5. Comprovada a manifesta violação dos princípios da administração pública, bem assim o dolo genérico, concernente à vontade deliberada de praticar o ilícito, deve o agente público sujeitar-se às sanções previstas no inciso III do art. 12 da Lei federal nº 8.429/1992. 6. Os atos de improbidade administrativa descritos no art. 11 da Lei federal nº 8.429/92, dependem da presença do dolo genérico, mas dispensam a demonstração da ocorrência de dano para a Administração Pública ou enriquecimento ilícito do agente.
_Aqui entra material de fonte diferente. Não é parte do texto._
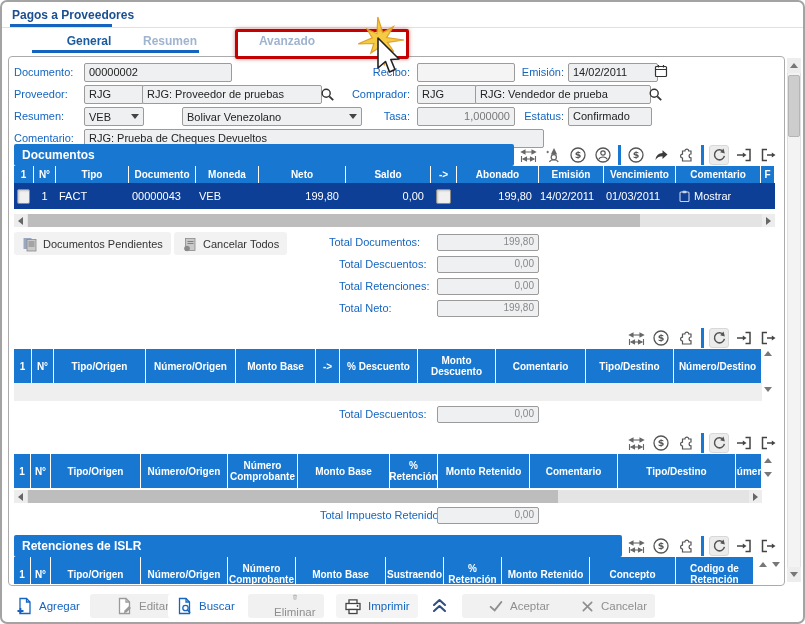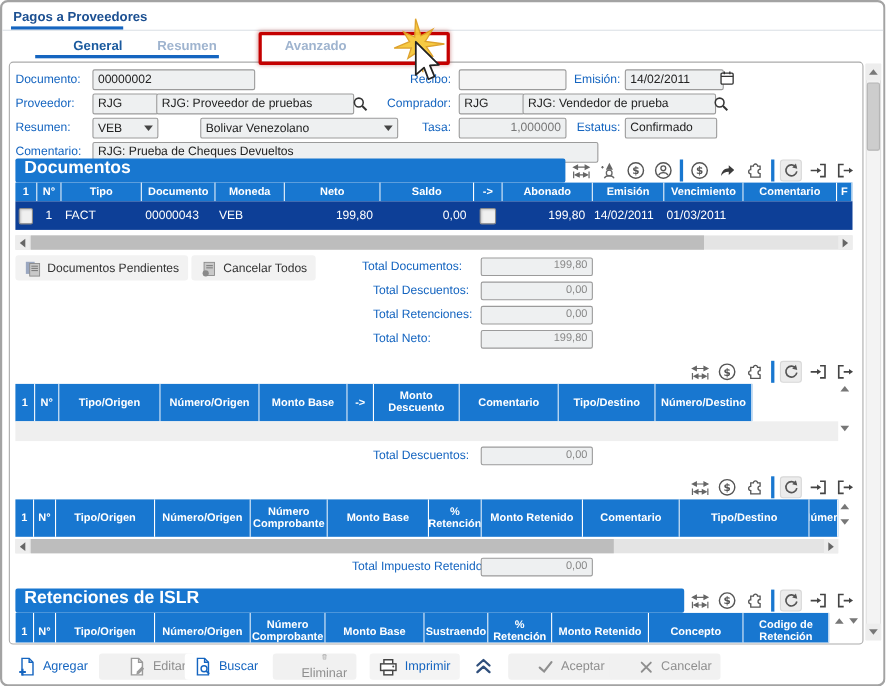--- a/index.html
+++ b/index.html
@@ -27,7 +27,7 @@
   .sel{display:flex;align-items:center;justify-content:space-between;}
   .caret{width:0;height:0;border:4px solid transparent;border-top:5px solid #444;margin-top:4px;}
   
-  .secbar{background:#1877d0;color:#fff;font-weight:bold;font-size:16px;display:flex;align-items:flex-start;
+  .secbar{background:#1877d0;color:#fff;font-weight:bold;font-size:12px;display:flex;align-items:center;
           padding-left:8px;height:22px;border-radius:2px;box-sizing:border-box;}
   .iconstrip{display:flex;align-items:center;gap:5px;height:22px;}
   .gicon{width:20px;height:20px;display:flex;align-items:center;justify-content:center;}

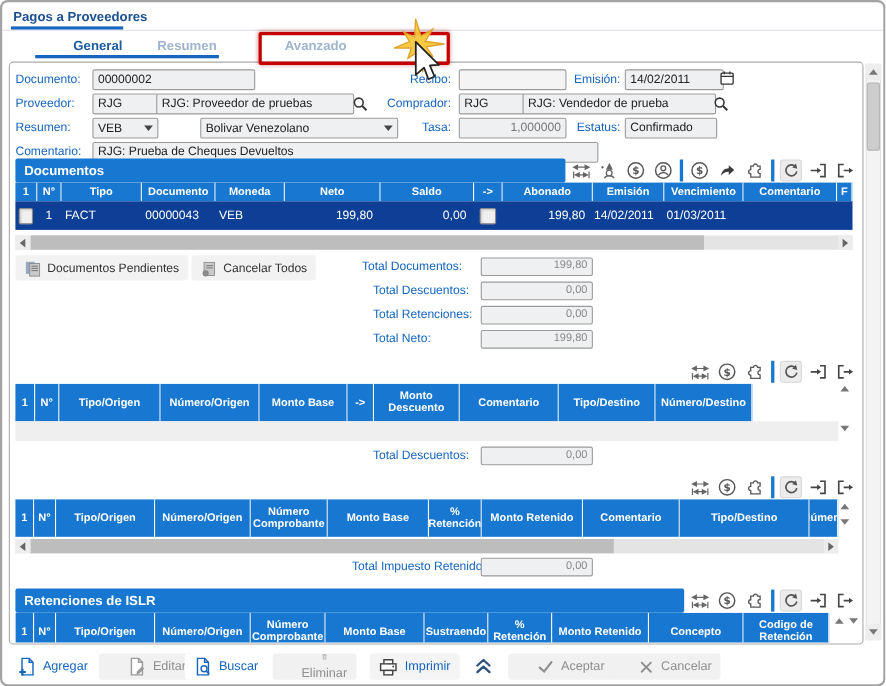--- a/index.html
+++ b/index.html
@@ -244,6 +244,13 @@
     <div class="rc ar" style="width:82px">199,80</div>
     <div class="rc" style="width:65px;padding:0 1px">14/02/2011</div>
     <div class="rc" style="width:72px;padding:0 2px">01/03/2011</div>
+    <div class="rc" style="width:85px;gap:4px">
+      <svg width="11" height="12" viewBox="0 0 11 12">
+          <rect x="1" y="2" width="9" height="9.5" rx="1" fill="none" stroke="#c9d4ec" stroke-width="1.1"></rect>
+          <rect x="3.5" y="0.8" width="4" height="2.4" rx="0.6" fill="#c9d4ec"></rect>
+        </svg>
+      <span>Mostrar</span>
+    </div>
     <div class="rc" style="width:14px"></div>
   </div>
 

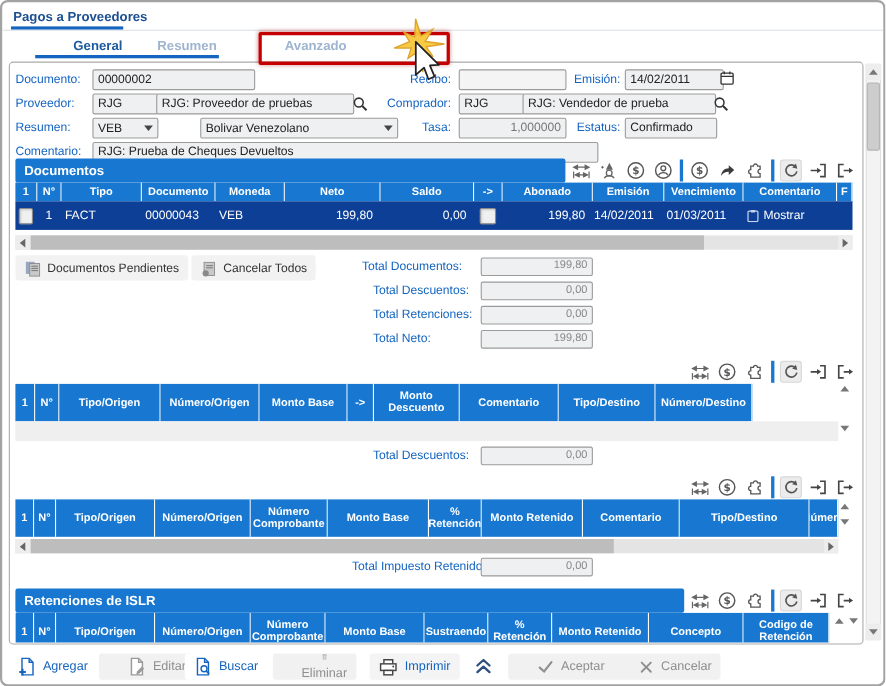--- a/index.html
+++ b/index.html
@@ -349,6 +349,7 @@
     <div class="hc" style="width:90px">Número/Origen</div>
     <div class="hc" style="width:80px">Monto Base</div>
     <div class="hc" style="width:24px">-&gt;</div>
+    <div class="hc" style="width:78px">% Descuento</div>
     <div class="hc" style="width:78px">Monto Descuento</div>
     <div class="hc" style="width:90px">Comentario</div>
     <div class="hc" style="width:88px">Tipo/Destino</div>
Precedentes do Superior Tribunal de Justiça. 7. Compete ao julgador, diante das peculiaridades do caso concreto, avaliar, à luz dos princípios da proporcionalidade e da razoabilidade, a adequação das penas, decidindo quais as sanções apropriadas e dosá-las, de acordo com a conduta do agente e o eventual gravame sofrido pelo erário, até porque mister que a sanção imposta nos termos do art. 12 da Lei federal nº 8.429, de 2 de junho de 1992, guarde compatibilidade com o ato ímprobo provado e perpetrado pelo agente. 8. A multa civil arbitrada pelo magistrado de primeiro grau merece ser reduzida para quantia correspondente a 3 (três) vezes o valor da atual remuneração do recorrente, adequando-se a sanção aos princípios da proporcionalidade e da razoabilidade. 9. APELAÇÃO CÍVEL CONHECIDA E PARCIALMENTE PROVIDA.

Decisão

Acorda o Egrégio Tribunal de Justiça do Estado de Goiás, pela Quarta Turma Julgadora de sua Quarta Câmara Cível, à unanimidade de votos, em CONHECER DA APELAÇÃO CÍVEL E PARCIALMENTE PROVÊ-LA, tudo nos termos do voto do Relator. Fez sustentação oral em sessão anterior o Doutor José Balduíno de Souza Décio.